To do: Everything except the pictures should be printed exactly as it appears in the records.

Material for this task:
-=-=-=-=-

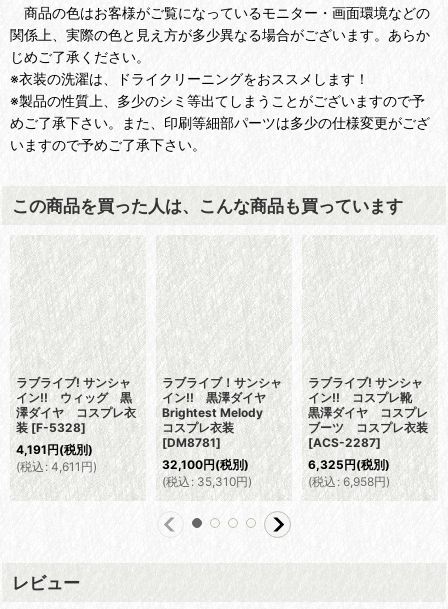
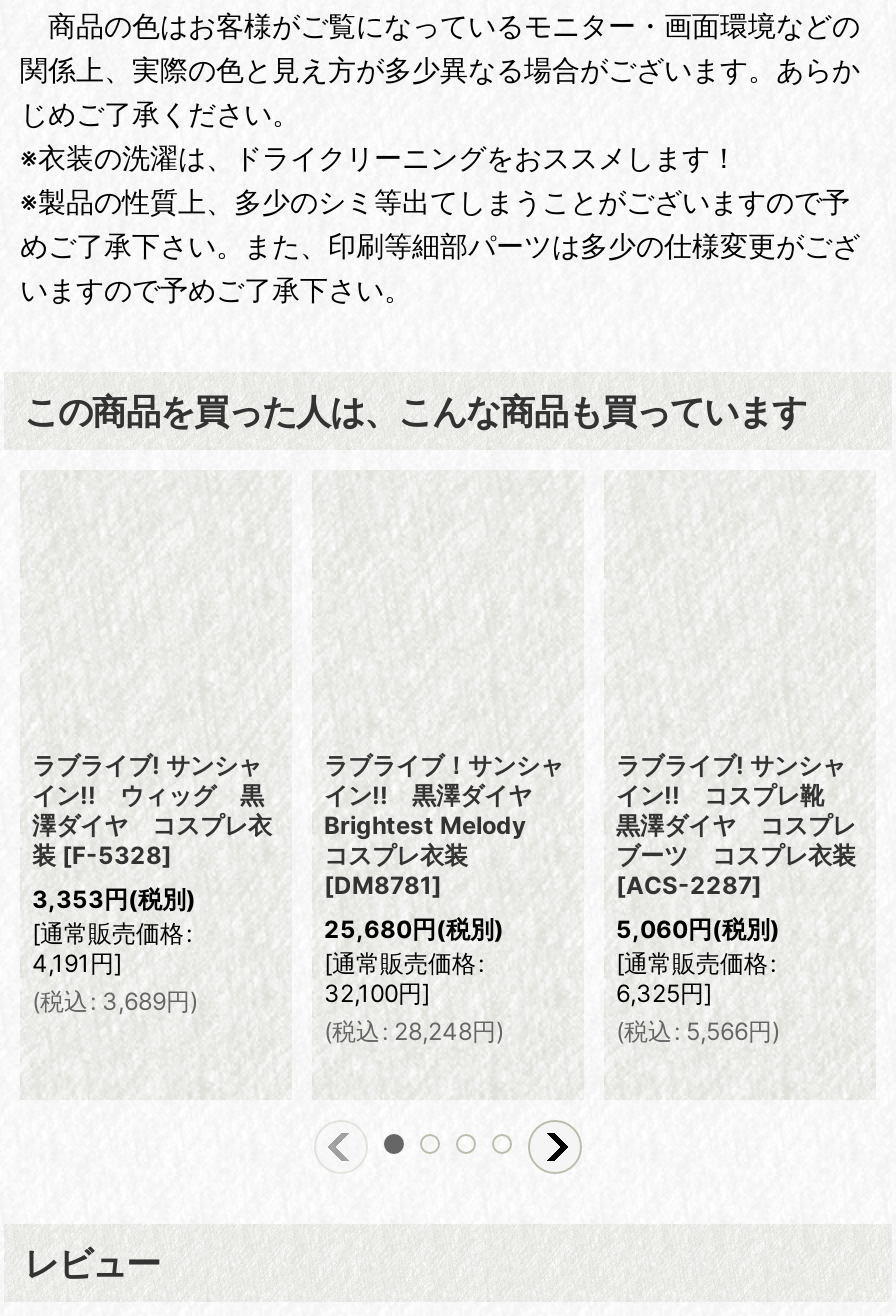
- 4,191円(税別)
- (税込: 4,611円)
+ 3,353円(税別)
+ [通常販売価格:
+ 4,191円]
+ (税込: 3,689円)

- 32,100円(税別)
- (税込: 35,310円)
+ 25,680円(税別)
+ [通常販売価格:
+ 32,100円]
+ (税込: 28,248円)

- 6,325円(税別)
- (税込: 6,958円)
+ 5,060円(税別)
+ [通常販売価格:
+ 6,325円]
+ (税込: 5,566円)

-=-=-=-=-

Problem solution:
- 4,191円(税別)
- (税込: 4,611円)
+ 3,353円(税別)
+ [通常販売価格:
+ 4,191円]
+ (税込: 3,689円)

- 32,100円(税別)
- (税込: 35,310円)
+ 25,680円(税別)
+ [通常販売価格:
+ 32,100円]
+ (税込: 28,248円)

- 6,325円(税別)
- (税込: 6,958円)
+ 5,060円(税別)
+ [通常販売価格:
+ 6,325円]
+ (税込: 5,566円)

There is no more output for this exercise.